On 16 Aug 2011, at 15:09, Tom Lane wrote:
> adam_pgsql writes:
>> I have a query hitting a table of 25 million rows. The table has a
>> text field ('identifier') which i need to query for matching rows. The
>> question is if i have multiple strings to match against this field I
>> can use multiple OR sub-statements or multiple statements in a
>> UNION. The UNION seems to run quicker is this to be expected?
>
> Your test cases don't seem exactly comparable; in particular I think the
> second one is benefiting from the first one having already read and
> cached the relevant disk blocks. Notice how you've got, eg,
>
>> -> Bitmap Index Scan on in_dba_data_base_identifier
>> (cost=0.00..32.64 rows=964 width=0) (actual time=71.347..71.347 rows=318
>> loops=1)
>>Index Cond: (lower(identifier) ~=~ 'sptigr4-2210
>> (6f24)'::character varying)
>
> versus
>
>> -> Bitmap Index Scan on
>> in_dba_data_base_identifier (cost=0.00..32.64 rows=964 width=0) (actual
>> time=0.178..0.178 rows=318 loops=1)
>>Index Cond: (lower(identifier) ~=~
>> 'sptigr4-2210 (6f24)'::character varying)
>
> Those are the exact same subplan, so any honest comparison should be
> finding them to take the same amount of time. When the actual readings
> are different by a factor of several hundred, there's something wrong
> with your measurement process.
>
> In the end this comes down to whether duplicates will be eliminated more
> efficiently by a BitmapOr step or by sort/uniq on the resulting rows.
> I'd have to bet on the BitmapOr myself, but it's likely that this is
> down in the noise compared to the actual disk accesses in any
> not-fully-cached scenario. Also, if you don't expect the sub-statements
> to yield any duplicates, or don't care about seeing the same row twice
> in the output, you should consider UNION ALL instead of UNION.

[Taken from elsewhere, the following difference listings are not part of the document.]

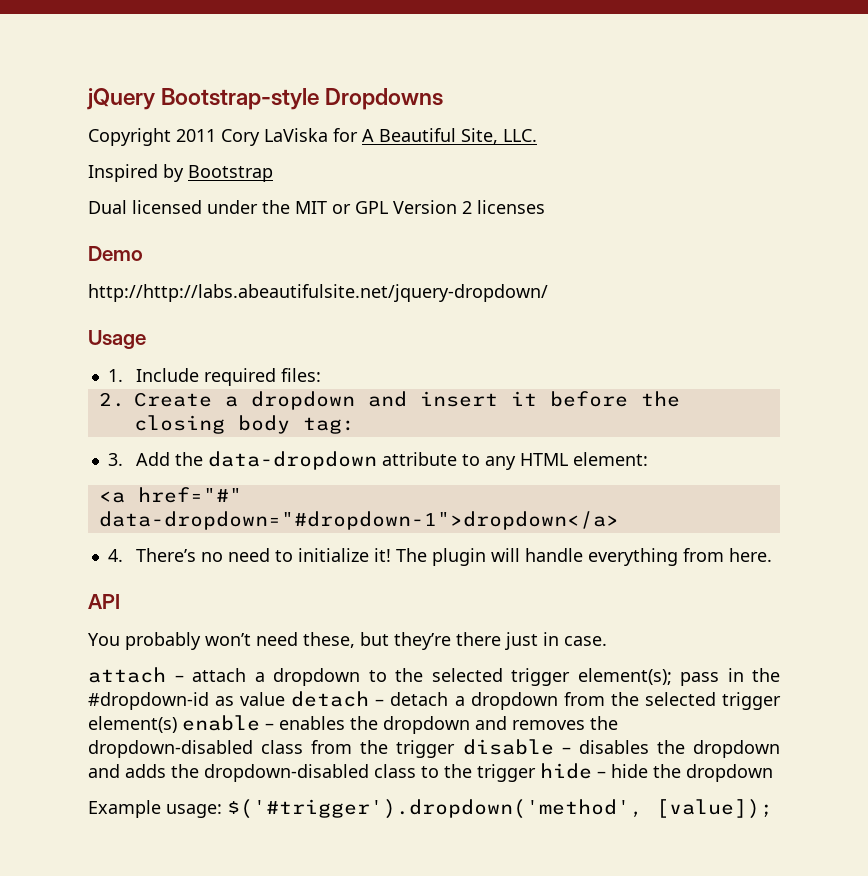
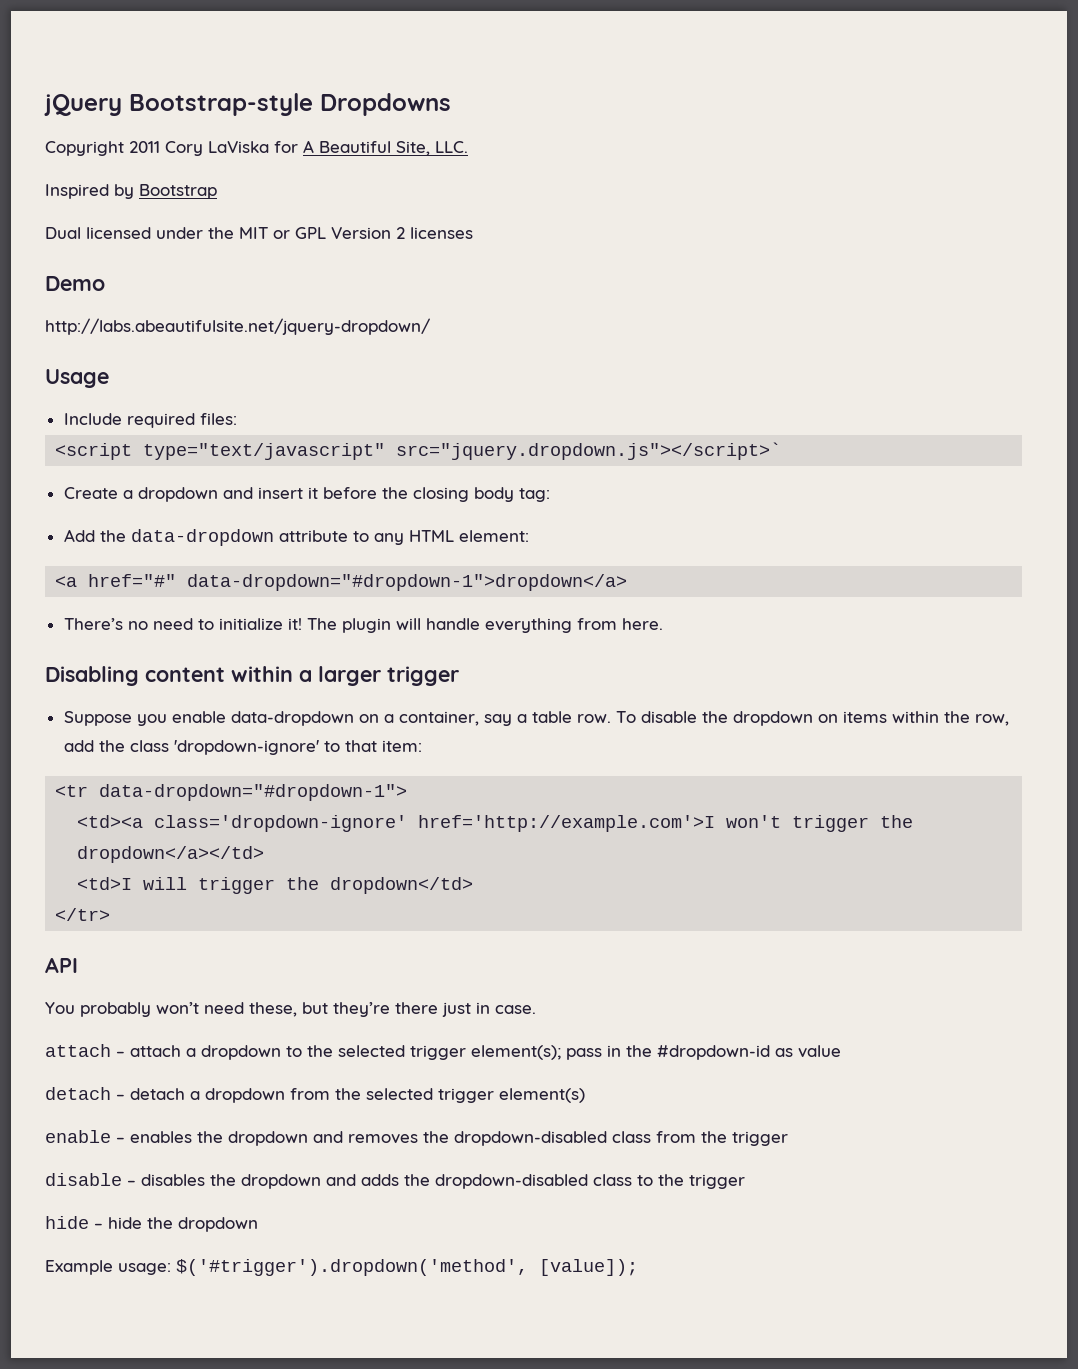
[88,284,548,302] http://http://labs.abeautifulsite.net/jquery-dropdown/ -> [45,318,430,335] http://labs.abeautifulsite.net/jquery-dropdown/
[107,369,123,382] 1. -> (109, 378) none
[98,392,125,407] 2. -> [55,442,782,460] <script type="text/javascript" src="jquery.dropdown.js"></script>` //
[107,453,123,466] 3. -> (550, 495) none
[107,549,123,562] 4. -> (628, 582) none
(772, 555) none -> [45,666,459,686] [63,711,1009,726] [63,740,422,755] [55,784,408,801] [77,815,914,832] [77,846,265,863] [77,877,474,894] [55,908,111,921] // Disabling content within a larger trigger // Suppose you enable data-dropdown on a container, say a table row. To disable the dropdown on items within the row, add the class 'dropdown-ignore' to that item: // <tr data-dropdown="#dropdown-1"> // <td><a class='dropdown-ignore' href='http://example.com'>I won't trigger the dropdown</a></td> // <td>I will trigger the dropdown</td> // </tr>
(286, 699) none -> (841, 1051) //
(177, 724) none -> (585, 1095) //
(456, 749) none -> (788, 1138) //
(536, 773) none -> (745, 1181) //

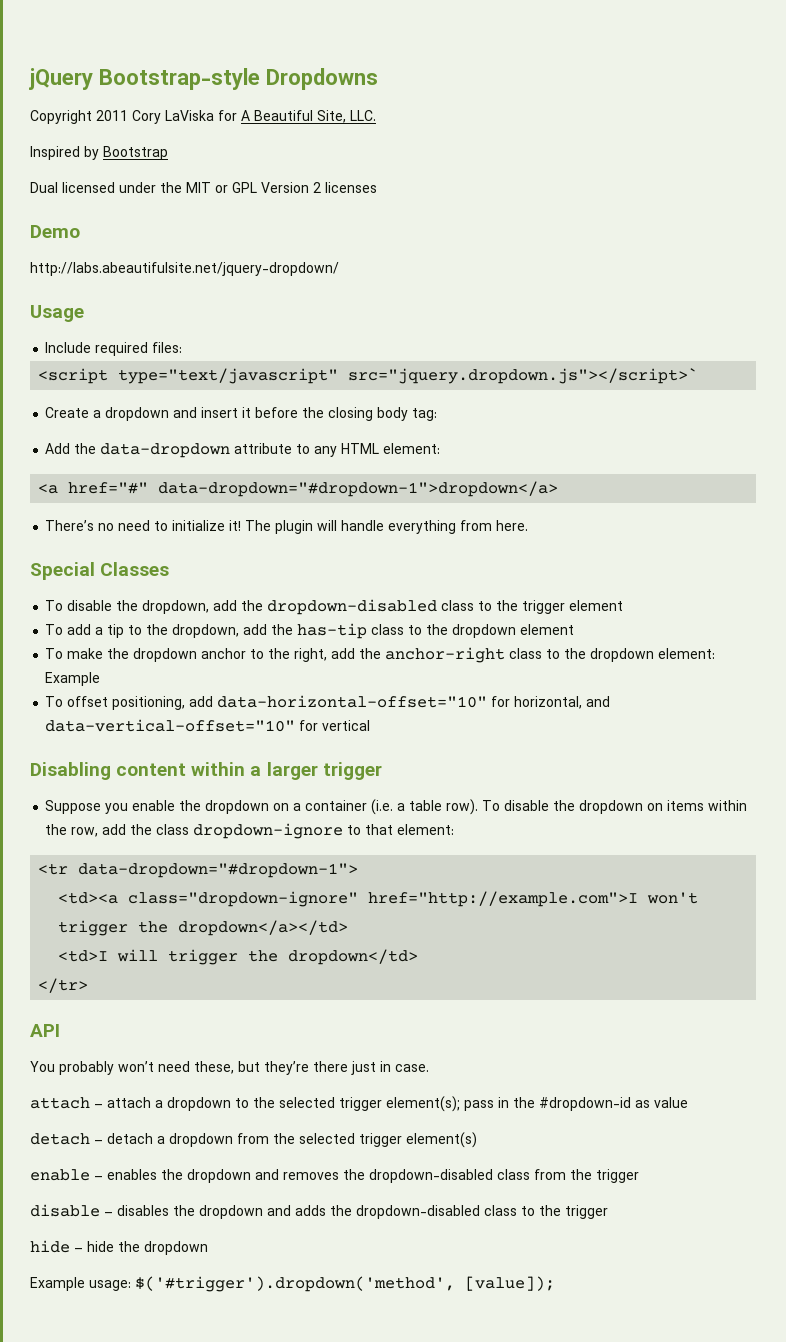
(663, 624) none -> [30,562,170,580] [45,599,624,615] [45,623,575,639] [45,647,716,663] [45,672,101,686] [45,695,611,710] [45,719,371,732] // Special Classes // To disable the dropdown, add the dropdown-disabled class to the trigger element // To add a tip to the dropdown, add the has-tip class to the dropdown element // To make the dropdown anchor to the right, add the anchor-right class to the dropdown element: Example // To offset positioning, add data-horizontal-offset="10" for horizontal, and data-vertical-offset="10" for vertical
[230,711,512,726] data-dropdown on a container, say -> [179,799,394,815] the dropdown on a container (i.e.
[576,714,611,723] row. -> [446,799,479,815] row).
[173,740,319,755] 'dropdown-ignore' -> [193,823,344,839] dropdown-ignore
[381,740,422,752] item: -> [397,824,455,835] element:
[154,815,716,832] class='dropdown-ignore' href='http://example.com'>I -> [128,891,639,907] class="dropdown-ignore" href="http://example.com">I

Thanks guys, I'll give some of those options a try and see which ones improve
performance
(Tom, yes i ran those queries after each other so there was caching going on.
However, I had noticed a difference in performance when spacing the queries
before and after a few other big queries to help clear the cache).
adam
--
Sent via pgsql-sql mailing list ([email protected])
To make changes to your subscription:
http://www.postgresql.org/mailpref/pgsql-sql
Re: [SQL] which is better: using OR clauses or UNION?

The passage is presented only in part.